▶ _Data provided_:
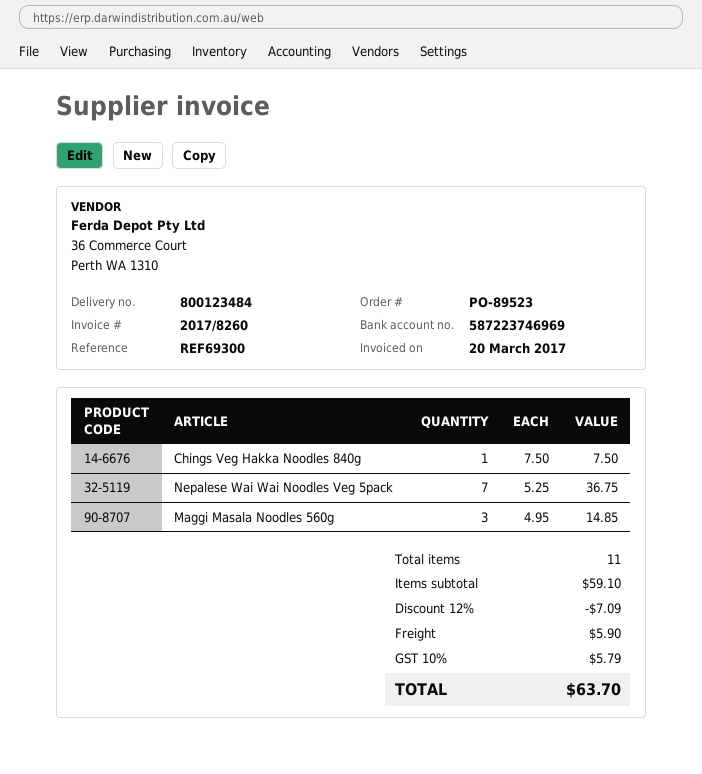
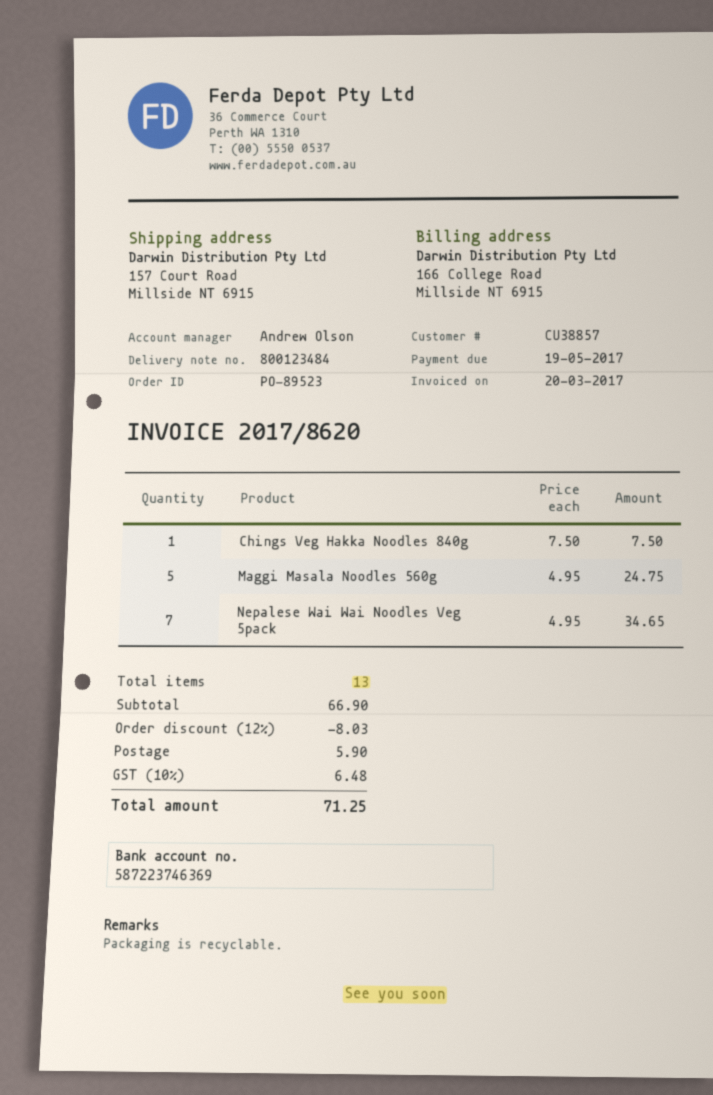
invoice number: 2017/8260 -> 2017/8620
bank account: 587223746969 -> 587223746369
Nepalese Wai Wai Noodles Veg 5pack: 7 x 5.25 = 36.75 -> 7 x 4.95 = 34.65
Maggi Masala Noodles 560g: 3 x 4.95 = 14.85 -> 5 x 4.95 = 24.75
total quantity: 11 -> 13
subtotal: 59.10 -> 66.90
discount: 12% = 7.09 -> 12% = 8.03
tax: 10% = 5.79 -> 10% = 6.48
total: 63.70 -> 71.25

▶ _Prompt_: Please repeat the entries above exactly, leaving out any pictures.

▶ _Solution for this task_:
invoice number: 2017/8260 -> 2017/8620
bank account: 587223746969 -> 587223746369
Nepalese Wai Wai Noodles Veg 5pack: 7 x 5.25 = 36.75 -> 7 x 4.95 = 34.65
Maggi Masala Noodles 560g: 3 x 4.95 = 14.85 -> 5 x 4.95 = 24.75
total quantity: 11 -> 13
subtotal: 59.10 -> 66.90
discount: 12% = 7.09 -> 12% = 8.03
tax: 10% = 5.79 -> 10% = 6.48
total: 63.70 -> 71.25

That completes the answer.